What kept him, of course, was the need to get his self-respect back in condition before he went home and to bed, and after the terrific jolt of learning that he had nurtured a Commie in his bosom for years it wasn't so simple. The detail that seemed to hurt most of all was the first confession-the one he had got Kane to sign. He had drafted it himself-he admitted it; he had thought it was a masterpiece that even a Chairman of the Board could be proud of; and now it turned out that, except for the minor item that Rony had been flat instead of erect when the car hit him, it had been the truth! No wonder he had trouble getting it down.
He insisted on going back over everything. He even wanted answers to questions such as whether Kane had seen Rony pour his doped drink in the ice bucket, which of course we couldn't give him. Wolfe generously supplied answers when he had them. For instance, why had Kane signed the repudiation of his statement that he had killed Rony accidentally? Because, Wolfe explained, Sperling had told him to, and Kane's only hope had been to stick to the role of Webster Kane in spite of hell. True, within ten breaths he was going to be torn loose from it by the cold malign stares of his former comrades, but he didn't know that when he took the pen to sign his name.

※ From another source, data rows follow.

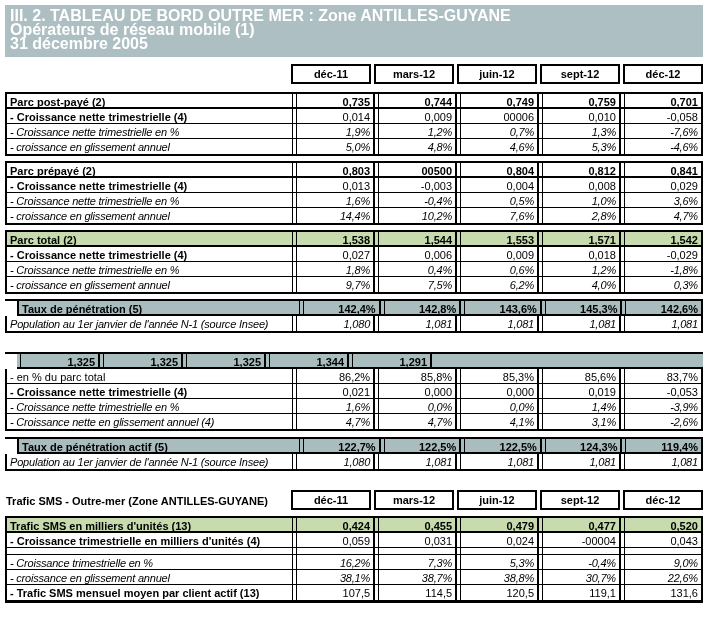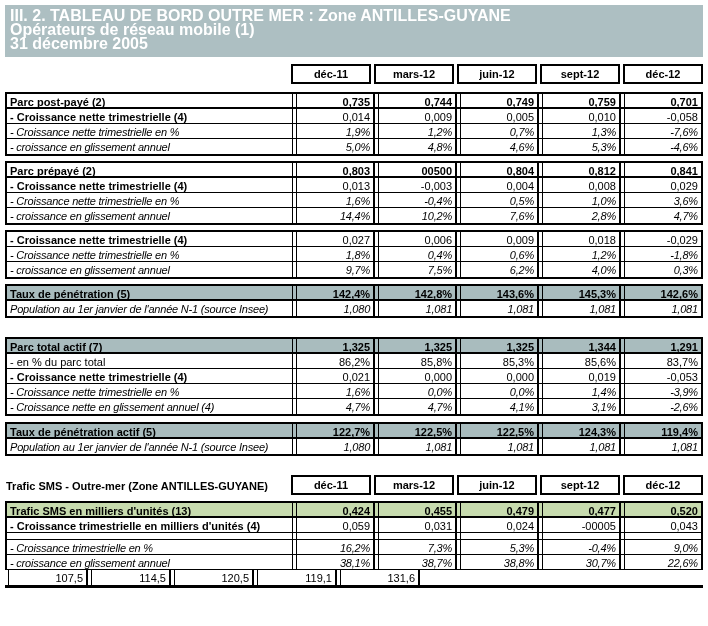--- a/index.html
+++ b/index.html
@@ -92,7 +92,7 @@
           <div class="spc"></div>
           <div class="cell">0,009</div>
           <div class="spc"></div>
-          <div class="cell">0,005</div>
+          <div class="cell">00006</div>
           <div class="spc"></div>
           <div class="cell">0,010</div>
           <div class="spc"></div>

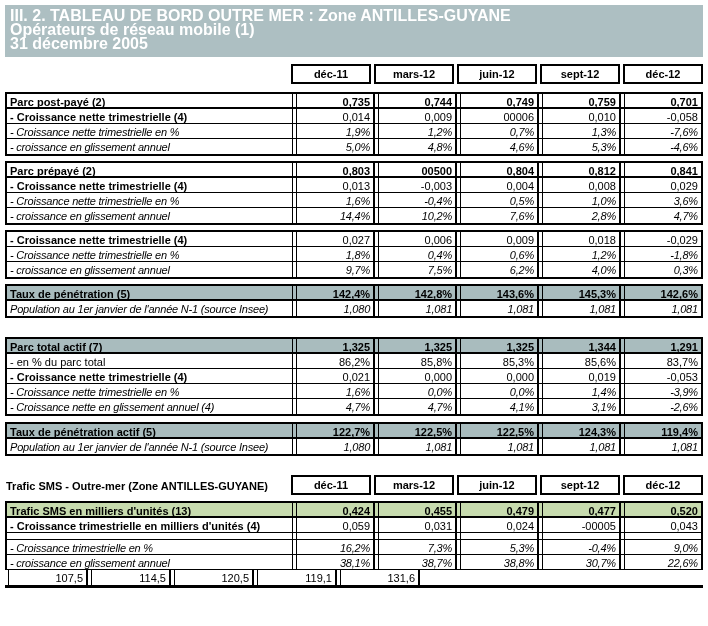--- a/index.html
+++ b/index.html
@@ -180,6 +180,19 @@
         </div>
       </div>
       <div class="sec gap-sm">
+        <div class="row head-green first">
+          <div class="label">Parc total (2)</div>
+          <div class="spc"></div>
+          <div class="cell">1,538</div>
+          <div class="spc"></div>
+          <div class="cell">1,544</div>
+          <div class="spc"></div>
+          <div class="cell">1,553</div>
+          <div class="spc"></div>
+          <div class="cell">1,571</div>
+          <div class="spc"></div>
+          <div class="cell">1,542</div>
+        </div>
         <div class="row bold-label">
           <div class="label">- Croissance nette trimestrielle (4)</div>
           <div class="spc"></div>

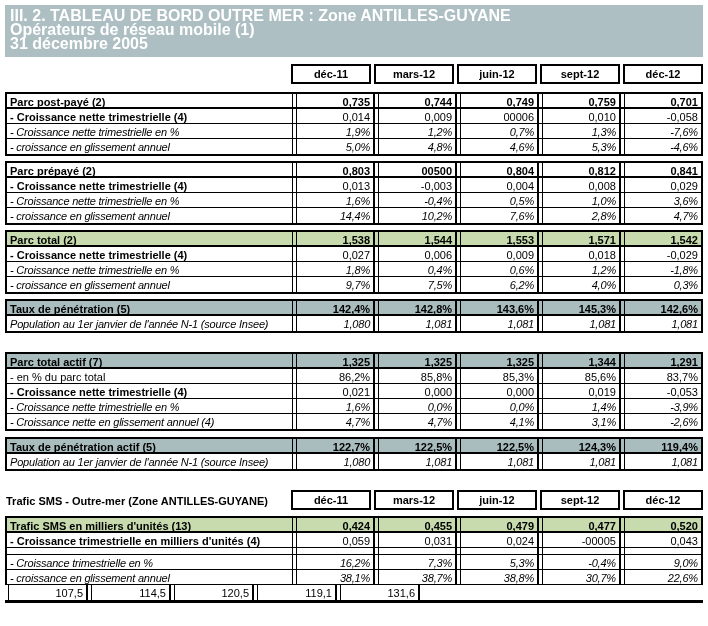--- a/index.html
+++ b/index.html
@@ -43,7 +43,7 @@
   .row.head-green .label,.row.head-green .cell,
   .row.head-gray .label,.row.head-gray .cell{font-weight:bold;}
   .row.head-green{background:var(--green);}
-  .row.head-gray{background:var(--gray);}
+  .row.head-gray{background:var(--gray);margin-left:12px;}
   .row.bold-label .label{font-weight:bold;}
   .row.italic .label,.row.italic .cell{font-style:italic;letter-spacing:-0.2px;}
   .row.spacer{height:7px;}

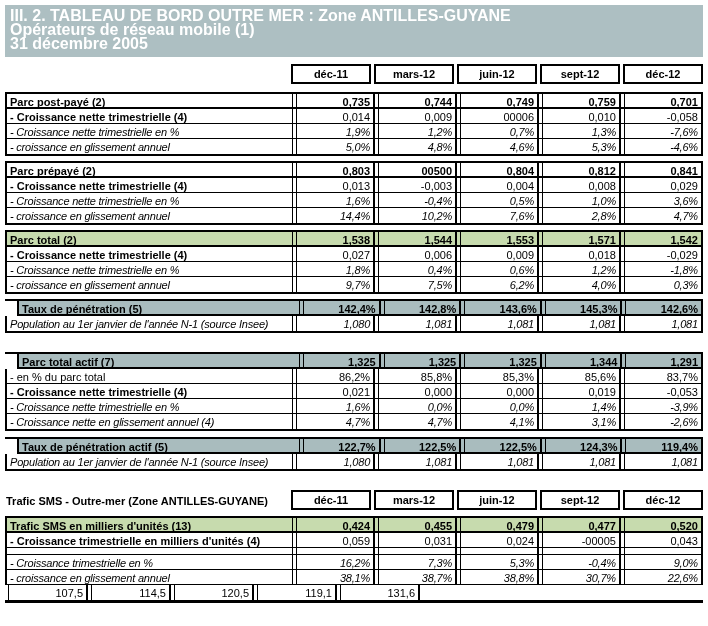--- a/index.html
+++ b/index.html
@@ -263,7 +263,6 @@
       </div>
       <div class="sec gap-xs">
         <div class="row head-gray first">
-          <div class="label">Parc total actif (7)</div>
           <div class="spc"></div>
           <div class="cell">1,325</div>
           <div class="spc"></div>

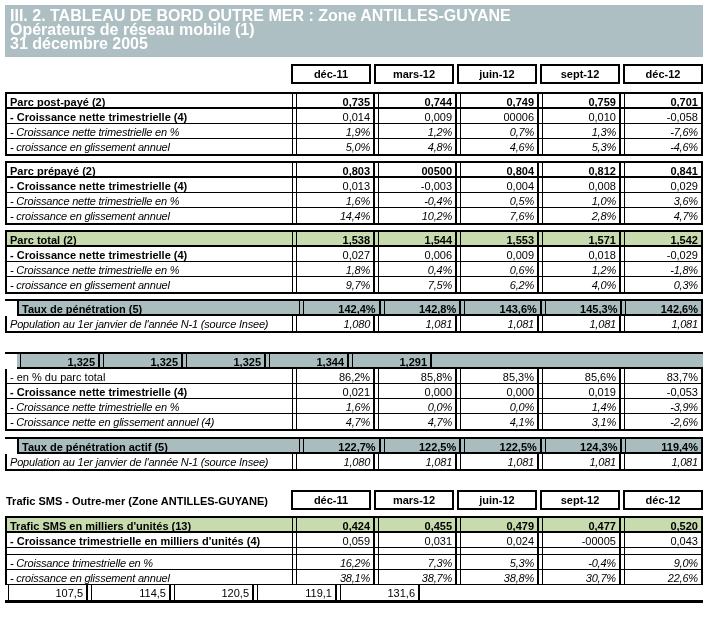--- a/index.html
+++ b/index.html
@@ -392,7 +392,7 @@
           <div class="spc"></div>
           <div class="cell">0,024</div>
           <div class="spc"></div>
-          <div class="cell">-00005</div>
+          <div class="cell">-00004</div>
           <div class="spc"></div>
           <div class="cell">0,043</div>
         </div>

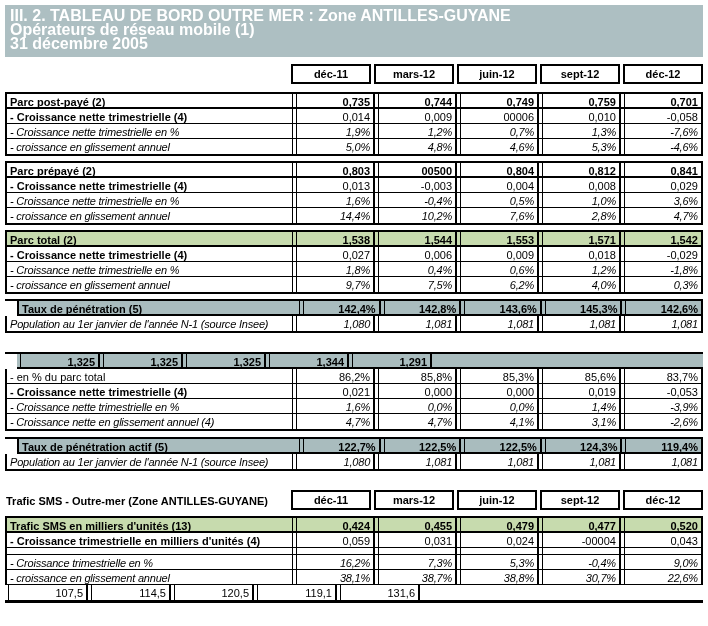--- a/index.html
+++ b/index.html
@@ -436,6 +436,7 @@
           <div class="cell">22,6%</div>
         </div>
         <div class="row bold-label last">
+          <div class="label">- Trafic SMS mensuel moyen par client actif (13)</div>
           <div class="spc"></div>
           <div class="cell">107,5</div>
           <div class="spc"></div>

When Sperling finally left he was more himself again, but I suspected he would need more than one night's sleep before anyone would see him smiling like an angel.
That was all except the tail. Every murder case, like a kite, has a tail. The tail to this one had three sections, the first one public and the other two private.
Section One became public the first week in July, when it was announced that Paul Emerson's contract was not being renewed. I happened to know about it in advance because I was in the office when, one day the preceding week, James U.
Sperling phoned Wolfe to say that the Continental Mines Corporation was grateful to him for removing a Communist tumour from its internal organs and would be glad to pay a bill if he sent one. Wolfe said he would like to send a bill but didn't know how to word it, and Sperling asked him why. Because, Wolfe said, the bill would ask for payment not in dollars but in kind. Sperling wanted to know what he meant.